Reputation: 642
I'm trying to train a model like the following:
input1 = np.array([[2], [1], [4], [3], [5]])
input2 = np.array([[2, 1, 8, 4], [2, 6, 1, 9], [7, 3, 1, 4], [3, 1, 6, 10], [3, 2, 7, 5]])
outputs = np.array([[3,3,1,0], [3,3,3,0], [3,3,4,0], [3,3,1,0], [3,3,4,0]])
merged = np.column_stack([input1, input2])
model = keras.Sequential([
keras.layers.Dense(2, input_dim=5, activation='relu'),
keras.layers.Dense(2, activation='relu'),
keras.layers.Dense(4, activation='sigmoid'),
])
model.compile(
loss="mean_squared_error", optimizer="adam", metrics=["accuracy"]
)
model.fit(merged, outputs, batch_size=16, epochs = 100)
This results in an accuracy of 0.6000 and a loss of about 4.6 and these don't change between epochs.
Why is this, and how can I get it to work?
I've tried changing the optimizer and loss functions to a few various.
Upvotes: 1
Views: 1333
Reputation: 642
OK I have found the reason for my issue, Thanks to the other answers and comments above and some further reading.
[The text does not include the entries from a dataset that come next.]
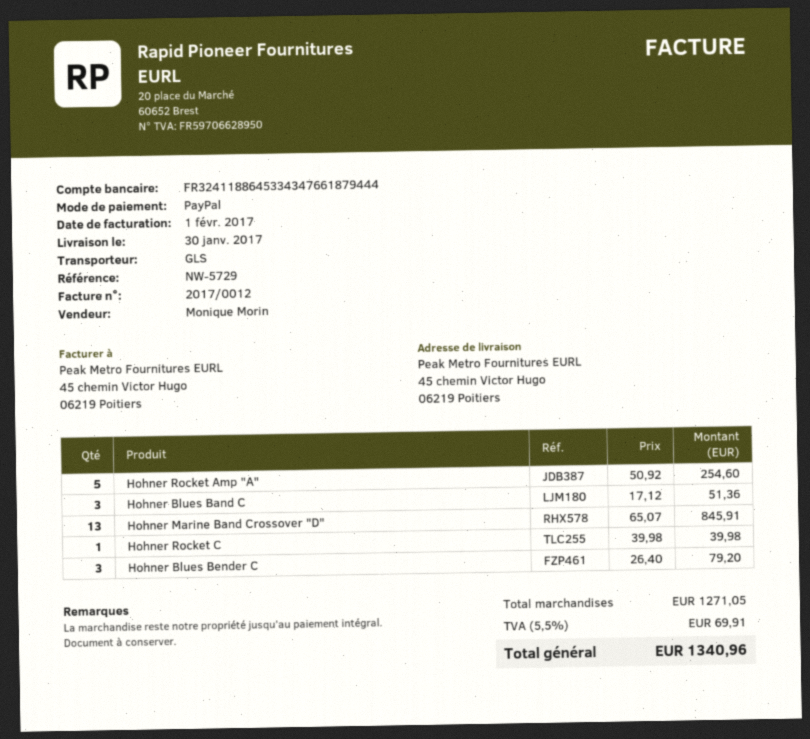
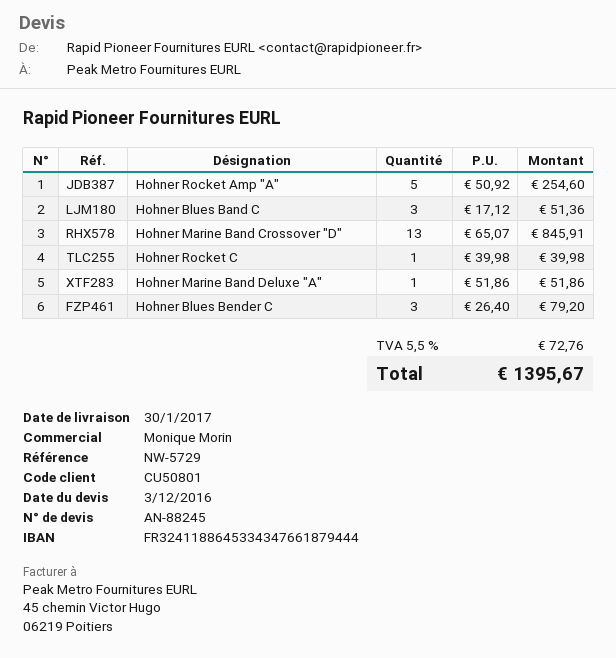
Hohner Marine Band Deluxe "A": none -> 1 x 51.86 = 51.86
tax: 5.5% = 69.91 -> 5.5% = 72.76
total: 1340.96 -> 1395.67

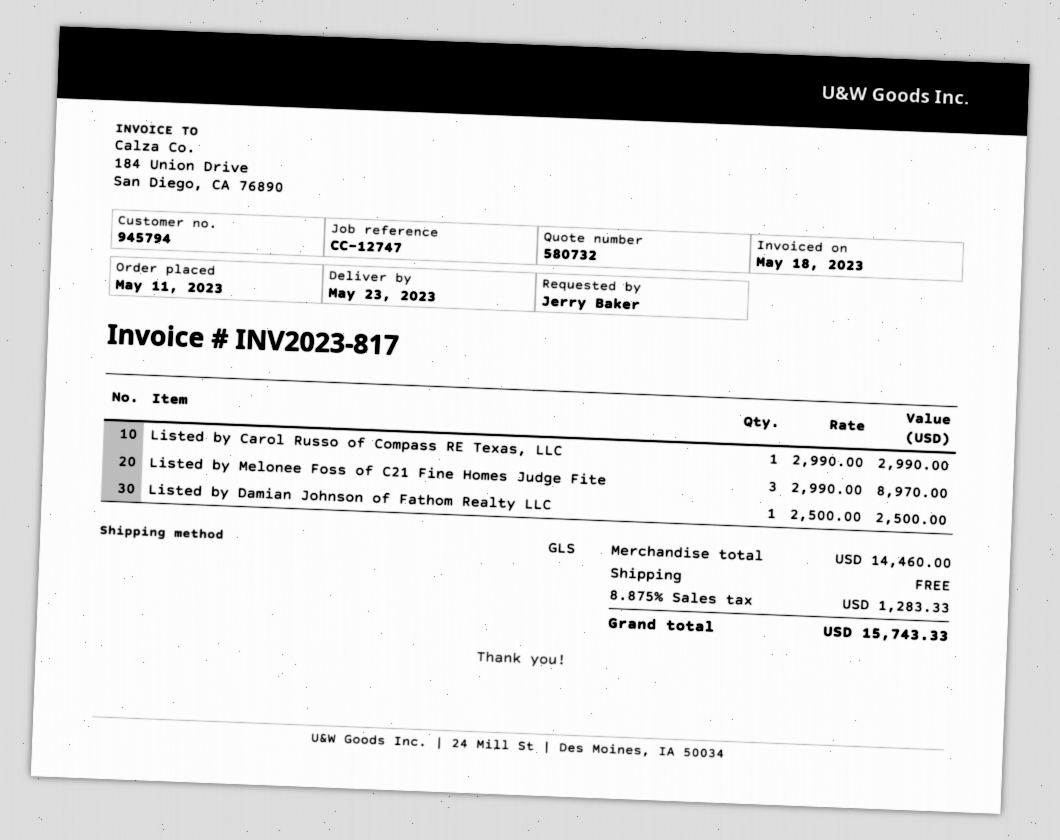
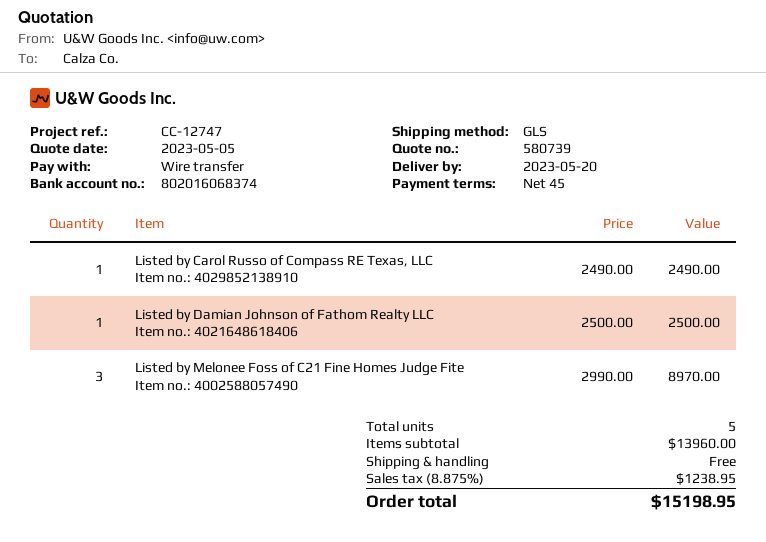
quote number: 580732 -> 580739
delivery date: 2023-05-23 -> 2023-05-20
Listed by Carol Russo of Compass RE Texas, LLC: 1 x 2990.00 = 2990.00 -> 1 x 2490.00 = 2490.00
subtotal: 14460.00 -> 13960.00
tax: 8.875% = 1283.33 -> 8.875% = 1238.95
total: 15743.33 -> 15198.95

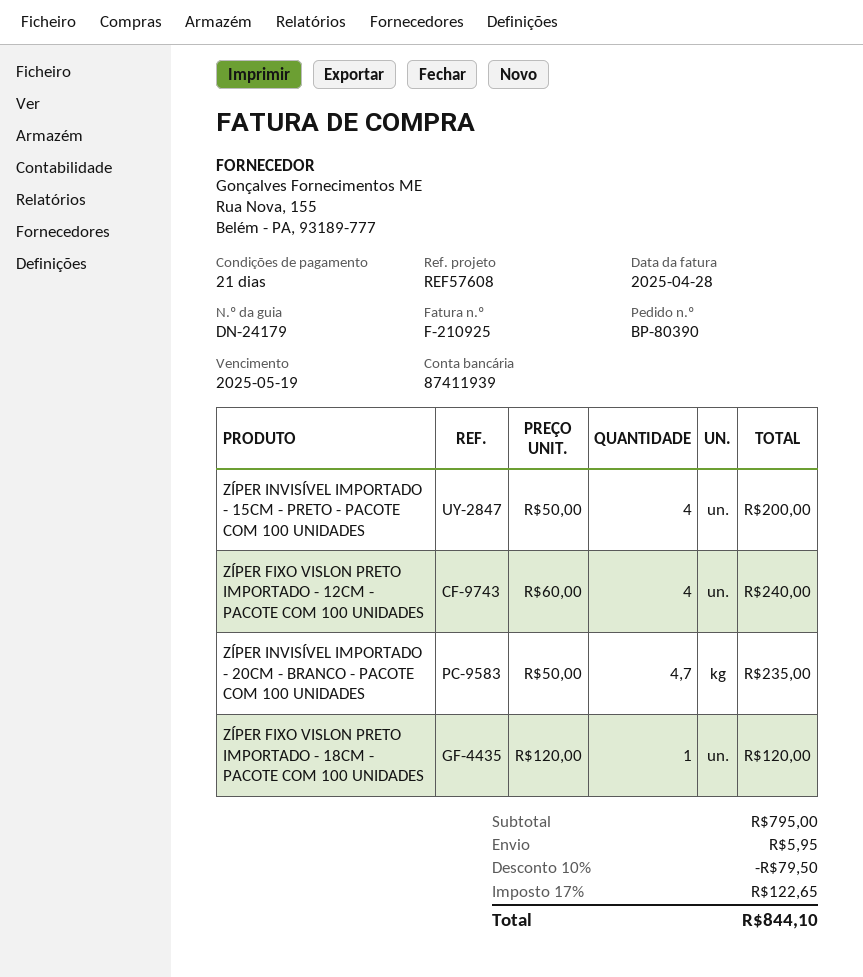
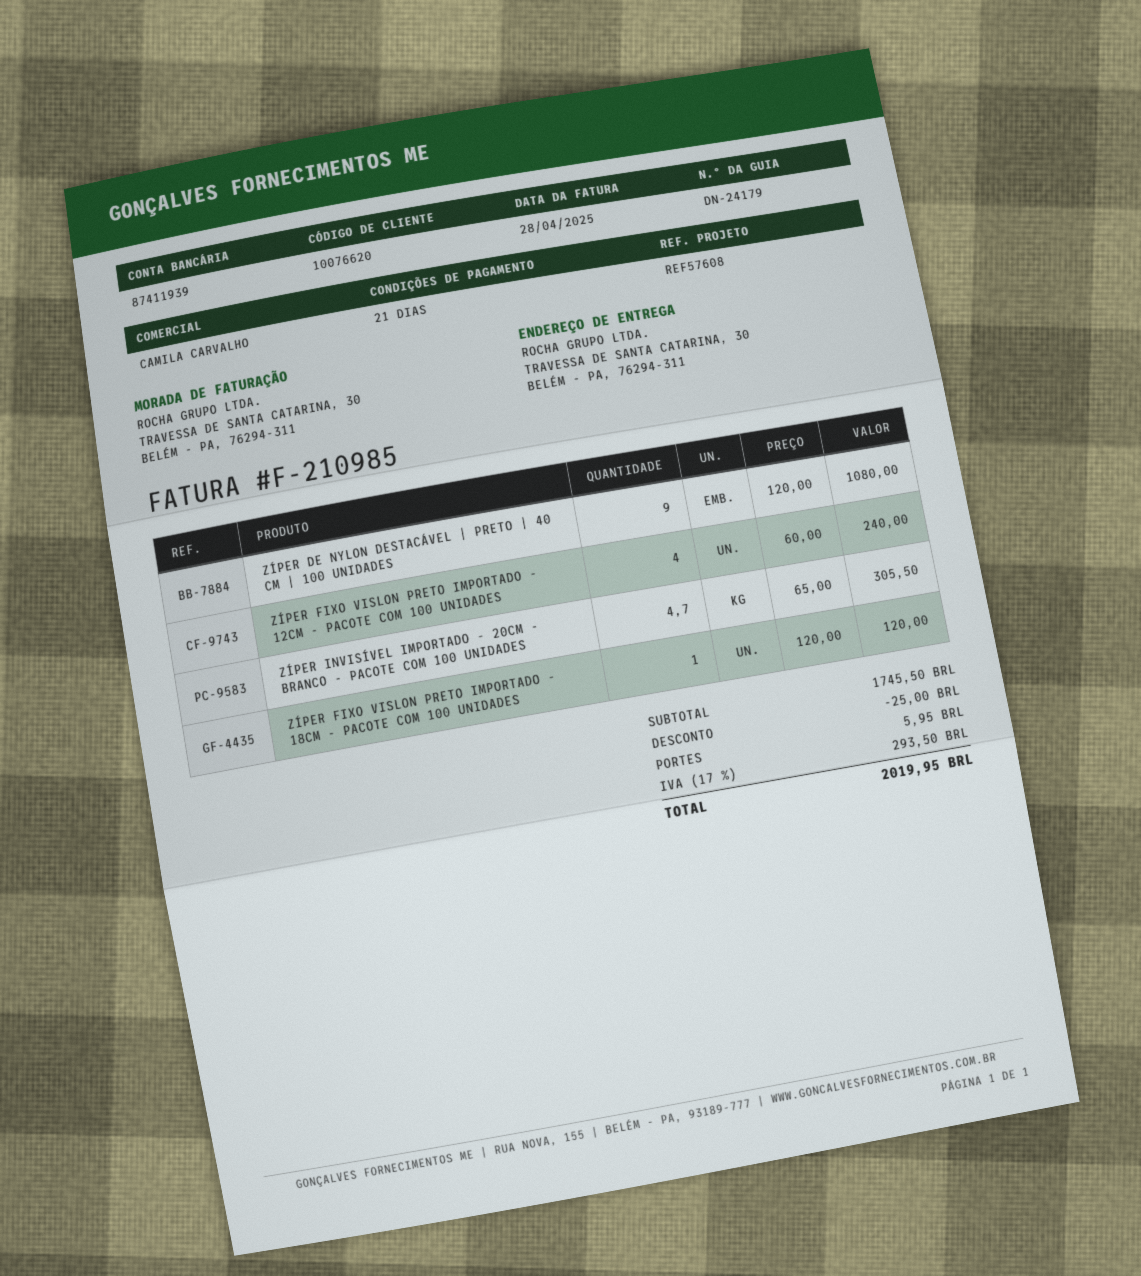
invoice number: F-210925 -> F-210985
ZÍPER INVISÍVEL IMPORTADO - 15CM - PRETO - PACOTE COM 100 UNIDADES: 4 x 50.00 = 200.00 -> none
ZÍPER INVISÍVEL IMPORTADO - 20CM - BRANCO - PACOTE COM 100 UNIDADES: 4.7 x 50.00 = 235.00 -> 4.7 x 65.00 = 305.50
ZÍPER DE NYLON DESTACÁVEL | PRETO | 40 CM | 100 UNIDADES: none -> 9 x 120.00 = 1080.00
subtotal: 795.00 -> 1745.50
discount: 79.50 -> 25.00
tax: 17% = 122.65 -> 17% = 293.50
total: 844.10 -> 2019.95

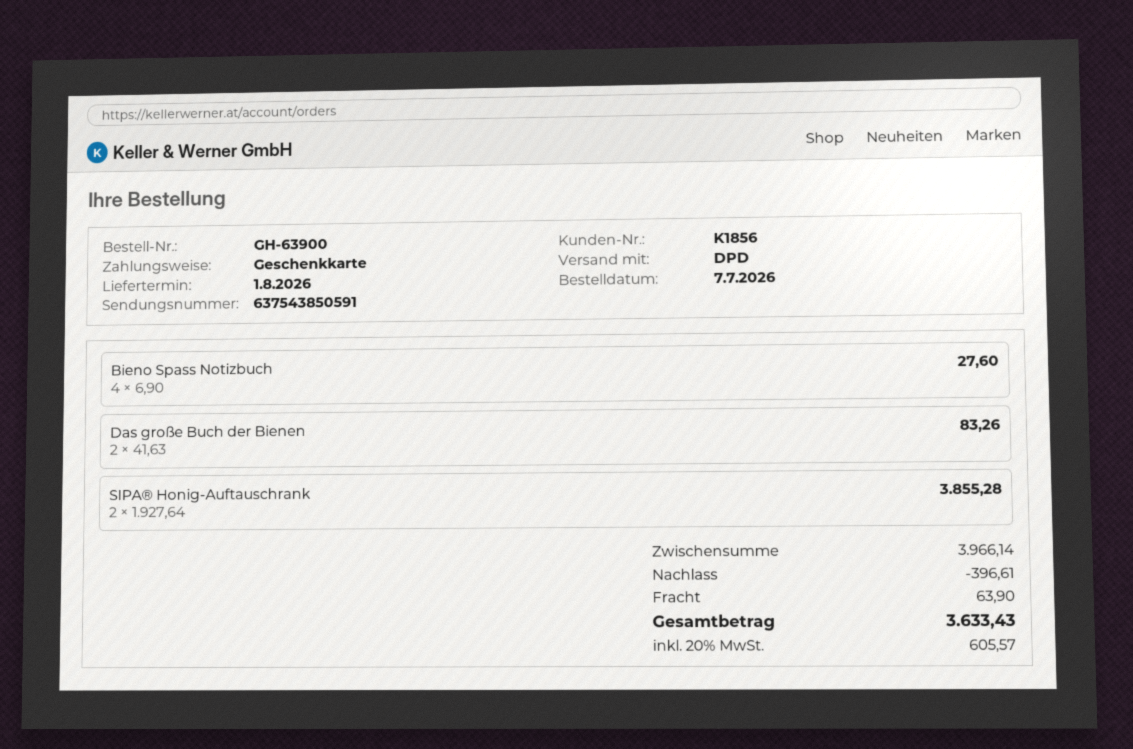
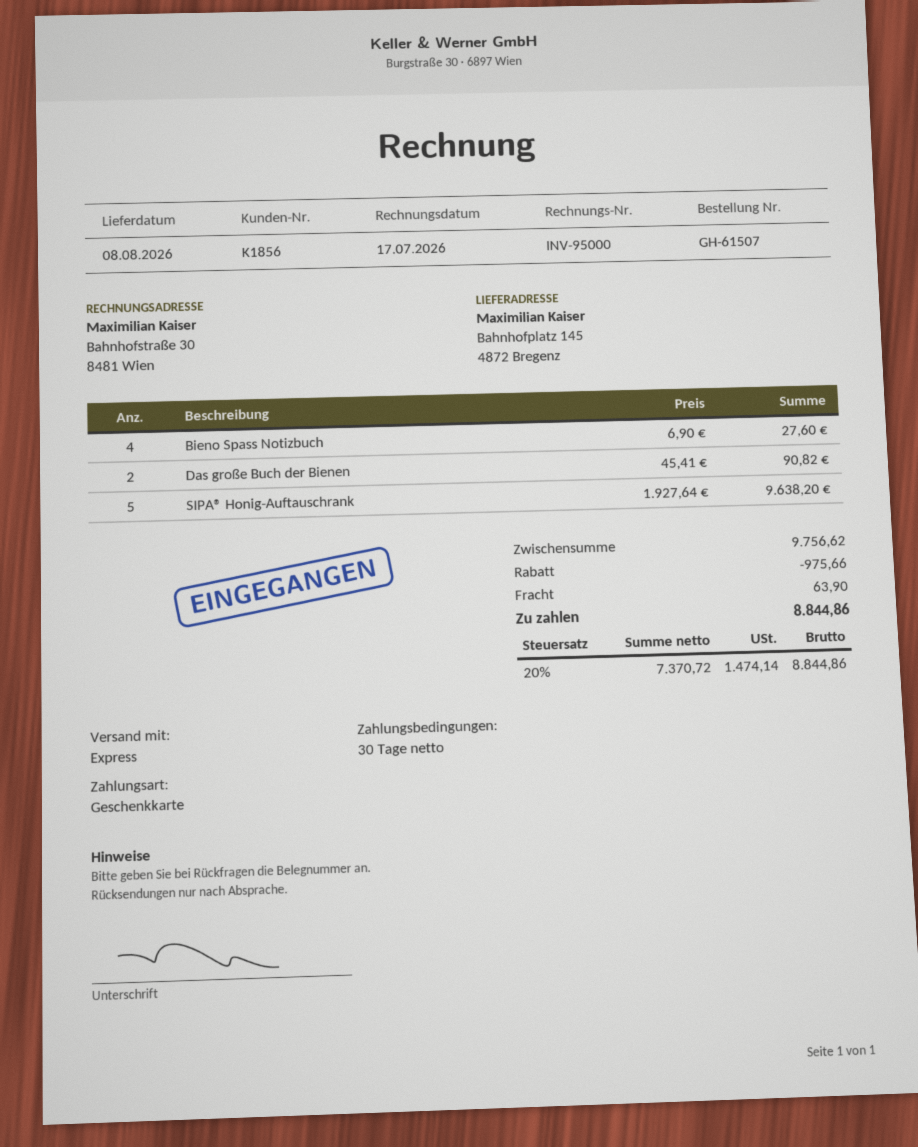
order number: GH-63900 -> GH-61507
delivery date: 2026-08-01 -> 2026-08-08
shipping method: DPD -> express
Das große Buch der Bienen: 2 x 41.63 = 83.26 -> 2 x 45.41 = 90.82
SIPA® Honig-Auftauschrank: 2 x 1927.64 = 3855.28 -> 5 x 1927.64 = 9638.20
subtotal: 3966.14 -> 9756.62
discount: 396.61 -> 975.66
tax: 20% = 605.57 -> 20% = 1474.14
total: 3633.43 -> 8844.86

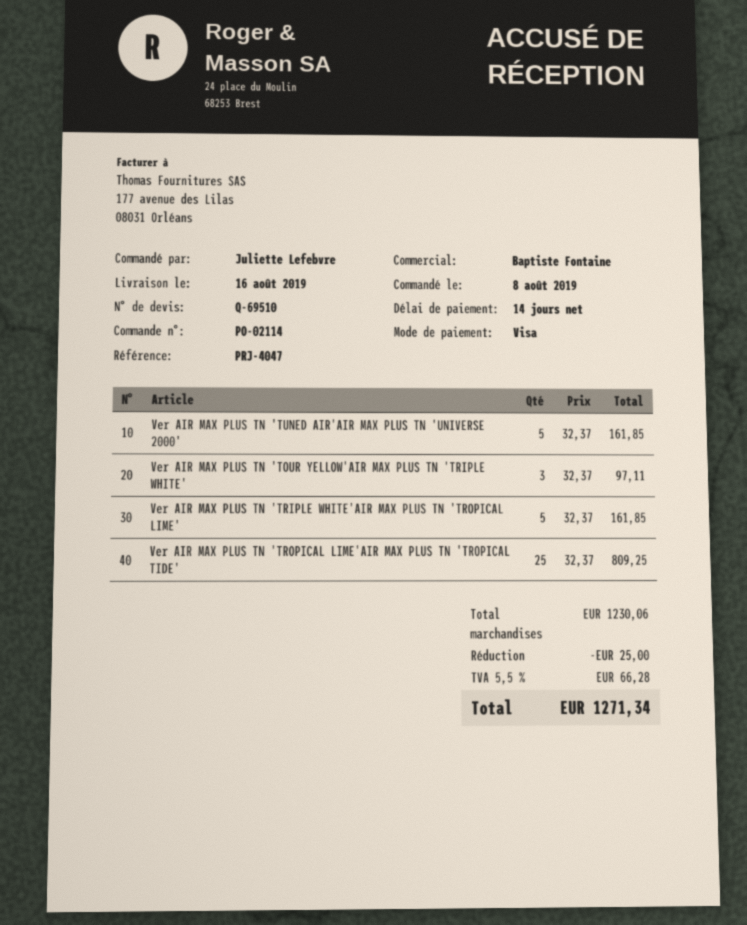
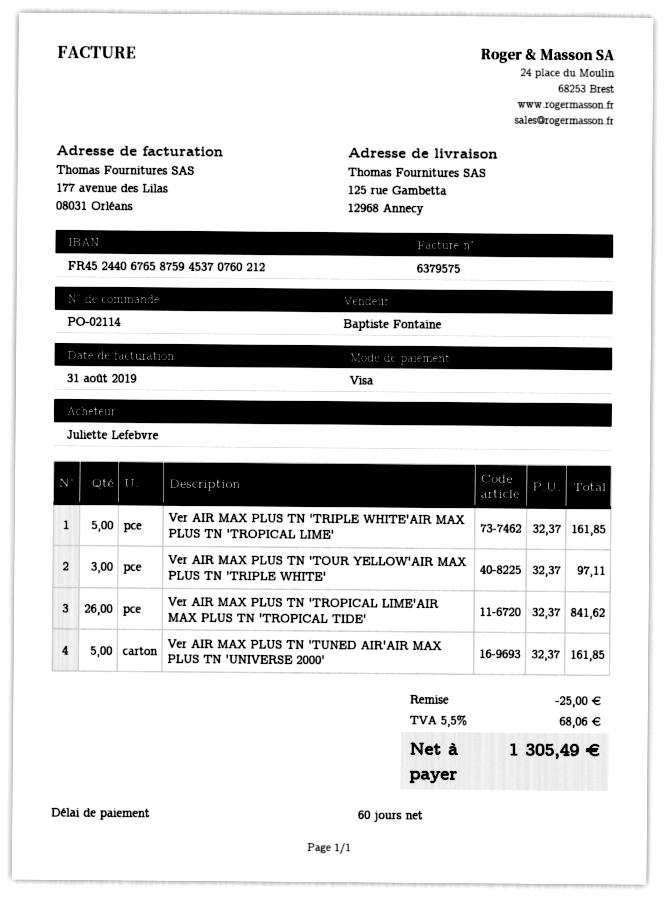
payment terms: 14 days -> 60 days
Ver AIR MAX PLUS TN 'TROPICAL LIME'AIR MAX PLUS TN 'TROPICAL TIDE': 25 x 32.37 = 809.25 -> 26 x 32.37 = 841.62
tax: 5.5% = 66.28 -> 5.5% = 68.06
total: 1271.34 -> 1305.49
I found out I need to use OneHotEncoding to convert to binary, and also reduce the batch_size to 1. This is my code now and this does a better job and reduces the loss.
import keras
from keras.backend import batch_normalization
from keras.preprocessing.text import Tokenizer
from keras.optimizers import SGD
from sklearn.preprocessing import OneHotEncoder
import numpy as np
input1 = np.array([[2], [1], [4], [3], [5]])
input2 = np.array([[2, 1, 8, 4], [2, 6, 1, 9], [7, 3, 1, 4], [3, 1, 6, 10], [3, 2, 7, 5]])
outputs = np.array([[3,3,1,0], [3,3,3,0], [3,3,4,0], [3,3,1,0], [3,3,4,0]])
merged = np.column_stack([input1, input2])
ohe = OneHotEncoder()
x = ohe.fit_transform(merged).toarray()
y = ohe.fit_transform(outputs).toarray()
model = keras.Sequential([
keras.layers.Dense(30, input_dim=20, activation='relu'),
keras.layers.Dense(20, activation='relu'),
keras.layers.Dense(15, activation='relu'),
keras.layers.Dense(10, activation='relu'),
keras.layers.Dense(6, activation='sigmoid')
])
model.compile(loss = "binary_crossentropy", optimizer = 'adam')
model.fit(x, y, batch_size=1, epochs = 100)
This works and answers the question. But it doesn't appear to actually solve my problem and work for my use case. That's another topic though so I've asked another question.
Upvotes: 0
Reputation: 2066
Your model is too simple to fit to the non-linear data
This model might work out
model = keras.Sequential([
keras.layers.Dense(20, input_dim=5, activation='relu'),
keras.layers.Dense(15, activation='relu'),
keras.layers.Dense(10, activation='relu'),
keras.layers.Dense(4, activation='relu'),
])
In the final Dense
layer, you selected a sigmoid
activation function, which has a range of 0 to 1, but your target values are not. This is another reason you are facing low accuracy. So, changing the activation to relu
will fix it.
Upvotes: 1